Repeat the records below exactly, beginning at the first line and finishing with the line that contains "total: 9084.48 -> 13089.04".

* * *

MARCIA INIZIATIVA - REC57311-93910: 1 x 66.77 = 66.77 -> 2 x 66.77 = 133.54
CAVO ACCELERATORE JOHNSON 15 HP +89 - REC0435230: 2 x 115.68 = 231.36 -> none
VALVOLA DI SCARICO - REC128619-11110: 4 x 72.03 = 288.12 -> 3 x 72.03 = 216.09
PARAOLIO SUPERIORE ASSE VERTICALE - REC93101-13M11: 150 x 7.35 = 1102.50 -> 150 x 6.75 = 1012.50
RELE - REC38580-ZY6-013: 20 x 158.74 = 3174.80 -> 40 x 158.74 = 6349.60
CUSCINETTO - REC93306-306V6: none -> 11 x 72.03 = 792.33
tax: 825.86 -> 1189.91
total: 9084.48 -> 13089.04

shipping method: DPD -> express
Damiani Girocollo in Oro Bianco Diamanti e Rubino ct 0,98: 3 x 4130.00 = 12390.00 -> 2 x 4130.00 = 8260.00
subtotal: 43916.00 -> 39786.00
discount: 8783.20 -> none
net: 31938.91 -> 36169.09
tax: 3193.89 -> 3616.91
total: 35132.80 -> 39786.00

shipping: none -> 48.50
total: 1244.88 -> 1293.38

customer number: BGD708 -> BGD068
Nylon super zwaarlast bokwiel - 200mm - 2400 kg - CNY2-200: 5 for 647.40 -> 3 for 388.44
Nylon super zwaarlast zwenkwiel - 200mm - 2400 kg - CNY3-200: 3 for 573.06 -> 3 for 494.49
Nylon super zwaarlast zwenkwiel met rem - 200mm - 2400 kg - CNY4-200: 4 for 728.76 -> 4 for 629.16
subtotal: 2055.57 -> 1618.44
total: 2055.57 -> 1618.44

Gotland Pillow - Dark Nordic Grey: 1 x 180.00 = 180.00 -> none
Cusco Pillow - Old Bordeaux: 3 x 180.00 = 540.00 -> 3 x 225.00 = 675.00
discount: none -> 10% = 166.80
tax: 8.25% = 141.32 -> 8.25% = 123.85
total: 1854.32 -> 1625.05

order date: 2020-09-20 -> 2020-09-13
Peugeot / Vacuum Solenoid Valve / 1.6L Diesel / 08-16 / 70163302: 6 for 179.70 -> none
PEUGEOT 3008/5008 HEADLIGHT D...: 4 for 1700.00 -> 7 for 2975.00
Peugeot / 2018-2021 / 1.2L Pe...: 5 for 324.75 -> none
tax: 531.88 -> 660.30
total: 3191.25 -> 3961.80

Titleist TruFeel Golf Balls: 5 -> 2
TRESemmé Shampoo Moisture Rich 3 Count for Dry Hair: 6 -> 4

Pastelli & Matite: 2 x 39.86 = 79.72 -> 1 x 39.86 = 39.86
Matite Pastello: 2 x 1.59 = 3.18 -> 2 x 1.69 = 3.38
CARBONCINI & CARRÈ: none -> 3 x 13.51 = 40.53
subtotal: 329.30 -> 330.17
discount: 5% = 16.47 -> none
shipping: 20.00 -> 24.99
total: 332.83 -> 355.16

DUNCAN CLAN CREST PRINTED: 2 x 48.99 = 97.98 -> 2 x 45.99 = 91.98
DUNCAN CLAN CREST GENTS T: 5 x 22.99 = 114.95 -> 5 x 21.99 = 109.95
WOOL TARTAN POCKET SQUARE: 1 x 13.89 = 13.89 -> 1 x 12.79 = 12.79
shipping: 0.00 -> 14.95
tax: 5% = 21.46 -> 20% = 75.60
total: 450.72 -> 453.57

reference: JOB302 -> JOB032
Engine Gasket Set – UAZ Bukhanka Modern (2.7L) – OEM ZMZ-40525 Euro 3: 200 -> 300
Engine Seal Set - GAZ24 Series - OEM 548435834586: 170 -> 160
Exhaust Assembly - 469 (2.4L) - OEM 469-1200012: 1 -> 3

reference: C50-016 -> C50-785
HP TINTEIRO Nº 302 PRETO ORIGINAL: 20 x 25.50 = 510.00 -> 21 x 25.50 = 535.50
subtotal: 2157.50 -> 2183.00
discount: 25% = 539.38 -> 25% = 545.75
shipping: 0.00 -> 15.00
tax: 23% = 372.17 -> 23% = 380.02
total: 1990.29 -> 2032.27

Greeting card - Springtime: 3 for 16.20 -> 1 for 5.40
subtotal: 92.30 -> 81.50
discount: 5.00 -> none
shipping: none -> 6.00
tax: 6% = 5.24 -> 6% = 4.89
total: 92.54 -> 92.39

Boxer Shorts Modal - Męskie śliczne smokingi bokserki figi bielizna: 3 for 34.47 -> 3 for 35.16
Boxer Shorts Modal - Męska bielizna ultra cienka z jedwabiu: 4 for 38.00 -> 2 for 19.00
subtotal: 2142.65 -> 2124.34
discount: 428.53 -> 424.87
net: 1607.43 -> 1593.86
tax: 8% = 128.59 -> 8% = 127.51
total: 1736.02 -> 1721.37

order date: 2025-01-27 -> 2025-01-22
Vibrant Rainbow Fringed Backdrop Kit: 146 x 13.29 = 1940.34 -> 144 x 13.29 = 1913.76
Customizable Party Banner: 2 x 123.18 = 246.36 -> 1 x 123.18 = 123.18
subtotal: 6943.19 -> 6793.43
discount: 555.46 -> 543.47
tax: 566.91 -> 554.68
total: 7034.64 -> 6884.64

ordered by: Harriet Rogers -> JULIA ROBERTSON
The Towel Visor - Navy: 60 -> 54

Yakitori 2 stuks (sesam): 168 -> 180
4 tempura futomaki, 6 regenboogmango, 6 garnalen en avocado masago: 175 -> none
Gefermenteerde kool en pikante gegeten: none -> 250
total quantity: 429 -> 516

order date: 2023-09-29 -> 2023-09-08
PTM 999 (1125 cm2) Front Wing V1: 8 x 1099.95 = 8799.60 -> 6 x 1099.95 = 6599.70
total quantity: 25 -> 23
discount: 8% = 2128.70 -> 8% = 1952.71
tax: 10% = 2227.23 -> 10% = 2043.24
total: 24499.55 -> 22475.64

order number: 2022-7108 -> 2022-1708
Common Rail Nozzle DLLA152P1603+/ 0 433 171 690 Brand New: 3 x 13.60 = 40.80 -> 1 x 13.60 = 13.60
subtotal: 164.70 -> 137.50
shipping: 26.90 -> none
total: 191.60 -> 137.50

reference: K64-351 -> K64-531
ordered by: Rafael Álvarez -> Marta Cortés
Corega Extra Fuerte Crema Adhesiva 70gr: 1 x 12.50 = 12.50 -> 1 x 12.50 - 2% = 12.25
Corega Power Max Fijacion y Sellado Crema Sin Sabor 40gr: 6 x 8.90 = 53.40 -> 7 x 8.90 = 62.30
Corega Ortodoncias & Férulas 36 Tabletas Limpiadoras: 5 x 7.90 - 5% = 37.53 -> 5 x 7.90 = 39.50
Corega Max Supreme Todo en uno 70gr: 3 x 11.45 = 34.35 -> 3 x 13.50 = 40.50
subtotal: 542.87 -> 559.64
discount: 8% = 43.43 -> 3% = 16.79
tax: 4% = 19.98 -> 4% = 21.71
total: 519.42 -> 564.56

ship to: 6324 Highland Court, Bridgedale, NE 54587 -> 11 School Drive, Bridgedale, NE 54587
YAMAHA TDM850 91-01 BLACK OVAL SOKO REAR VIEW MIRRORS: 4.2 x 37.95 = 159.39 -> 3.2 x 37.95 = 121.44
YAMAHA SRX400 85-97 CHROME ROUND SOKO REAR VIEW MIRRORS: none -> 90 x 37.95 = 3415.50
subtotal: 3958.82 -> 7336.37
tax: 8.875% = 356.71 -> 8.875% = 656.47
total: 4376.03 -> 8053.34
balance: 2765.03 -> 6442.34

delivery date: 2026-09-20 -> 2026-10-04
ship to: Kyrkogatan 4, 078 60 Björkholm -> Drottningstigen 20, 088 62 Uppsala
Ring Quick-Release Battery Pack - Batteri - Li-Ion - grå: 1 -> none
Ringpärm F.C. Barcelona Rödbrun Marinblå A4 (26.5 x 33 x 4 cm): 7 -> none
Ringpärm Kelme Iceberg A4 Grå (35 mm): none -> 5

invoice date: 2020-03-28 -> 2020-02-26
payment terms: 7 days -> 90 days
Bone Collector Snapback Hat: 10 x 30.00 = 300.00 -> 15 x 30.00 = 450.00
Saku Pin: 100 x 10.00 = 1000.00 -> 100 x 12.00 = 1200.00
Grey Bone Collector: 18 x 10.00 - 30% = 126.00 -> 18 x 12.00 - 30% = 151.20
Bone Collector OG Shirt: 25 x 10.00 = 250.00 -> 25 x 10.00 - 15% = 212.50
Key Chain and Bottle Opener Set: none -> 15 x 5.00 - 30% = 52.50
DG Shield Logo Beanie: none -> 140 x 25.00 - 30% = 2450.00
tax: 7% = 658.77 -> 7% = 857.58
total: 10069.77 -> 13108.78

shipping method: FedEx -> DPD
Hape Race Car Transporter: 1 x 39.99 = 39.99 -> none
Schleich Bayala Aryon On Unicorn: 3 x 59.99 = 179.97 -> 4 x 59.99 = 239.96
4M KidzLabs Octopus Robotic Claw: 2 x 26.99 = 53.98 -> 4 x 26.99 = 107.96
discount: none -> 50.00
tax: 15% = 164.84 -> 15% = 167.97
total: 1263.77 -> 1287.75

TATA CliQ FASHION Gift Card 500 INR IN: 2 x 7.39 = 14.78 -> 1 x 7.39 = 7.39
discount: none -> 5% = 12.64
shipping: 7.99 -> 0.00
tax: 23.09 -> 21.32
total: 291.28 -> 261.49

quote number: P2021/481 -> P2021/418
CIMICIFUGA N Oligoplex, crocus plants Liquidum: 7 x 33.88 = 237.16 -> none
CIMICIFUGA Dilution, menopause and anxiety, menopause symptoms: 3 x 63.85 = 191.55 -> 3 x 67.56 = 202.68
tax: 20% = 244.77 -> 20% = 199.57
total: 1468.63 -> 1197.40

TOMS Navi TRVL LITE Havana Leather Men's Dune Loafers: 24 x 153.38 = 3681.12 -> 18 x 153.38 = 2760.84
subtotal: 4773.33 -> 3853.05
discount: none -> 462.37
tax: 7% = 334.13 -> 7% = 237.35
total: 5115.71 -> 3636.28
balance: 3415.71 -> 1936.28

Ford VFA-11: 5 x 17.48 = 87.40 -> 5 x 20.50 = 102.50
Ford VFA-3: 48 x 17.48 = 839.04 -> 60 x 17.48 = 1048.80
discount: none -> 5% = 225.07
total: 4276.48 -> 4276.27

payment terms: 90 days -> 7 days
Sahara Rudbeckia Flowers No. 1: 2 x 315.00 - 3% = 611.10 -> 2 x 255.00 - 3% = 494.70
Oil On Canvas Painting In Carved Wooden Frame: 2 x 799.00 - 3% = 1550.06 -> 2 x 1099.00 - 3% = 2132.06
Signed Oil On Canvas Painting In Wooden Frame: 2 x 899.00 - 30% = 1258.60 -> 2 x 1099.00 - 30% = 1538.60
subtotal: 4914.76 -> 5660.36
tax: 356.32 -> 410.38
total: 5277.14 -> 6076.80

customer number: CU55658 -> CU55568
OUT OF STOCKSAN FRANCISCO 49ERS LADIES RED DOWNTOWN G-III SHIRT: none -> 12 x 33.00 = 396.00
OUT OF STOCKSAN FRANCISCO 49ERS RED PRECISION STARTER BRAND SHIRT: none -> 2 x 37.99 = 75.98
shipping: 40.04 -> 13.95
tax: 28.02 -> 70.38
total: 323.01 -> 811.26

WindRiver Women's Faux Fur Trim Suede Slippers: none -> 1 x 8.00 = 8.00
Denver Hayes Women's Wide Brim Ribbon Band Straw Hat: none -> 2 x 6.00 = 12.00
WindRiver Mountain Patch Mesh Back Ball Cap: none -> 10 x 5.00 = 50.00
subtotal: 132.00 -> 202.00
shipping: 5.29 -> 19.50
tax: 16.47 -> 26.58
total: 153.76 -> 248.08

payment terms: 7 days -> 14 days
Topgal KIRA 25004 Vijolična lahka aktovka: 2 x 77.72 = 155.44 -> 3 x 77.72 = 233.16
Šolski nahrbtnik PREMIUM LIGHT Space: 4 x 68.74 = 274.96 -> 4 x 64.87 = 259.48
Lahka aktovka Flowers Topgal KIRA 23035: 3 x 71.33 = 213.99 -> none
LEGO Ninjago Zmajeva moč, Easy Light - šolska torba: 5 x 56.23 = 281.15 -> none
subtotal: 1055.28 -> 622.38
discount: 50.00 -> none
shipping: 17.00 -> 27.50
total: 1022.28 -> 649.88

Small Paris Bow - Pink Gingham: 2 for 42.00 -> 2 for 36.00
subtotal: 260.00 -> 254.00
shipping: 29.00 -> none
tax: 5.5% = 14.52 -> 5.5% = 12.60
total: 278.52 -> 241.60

* * *

Expected answer:
MARCIA INIZIATIVA - REC57311-93910: 1 x 66.77 = 66.77 -> 2 x 66.77 = 133.54
CAVO ACCELERATORE JOHNSON 15 HP +89 - REC0435230: 2 x 115.68 = 231.36 -> none
VALVOLA DI SCARICO - REC128619-11110: 4 x 72.03 = 288.12 -> 3 x 72.03 = 216.09
PARAOLIO SUPERIORE ASSE VERTICALE - REC93101-13M11: 150 x 7.35 = 1102.50 -> 150 x 6.75 = 1012.50
RELE - REC38580-ZY6-013: 20 x 158.74 = 3174.80 -> 40 x 158.74 = 6349.60
CUSCINETTO - REC93306-306V6: none -> 11 x 72.03 = 792.33
tax: 825.86 -> 1189.91
total: 9084.48 -> 13089.04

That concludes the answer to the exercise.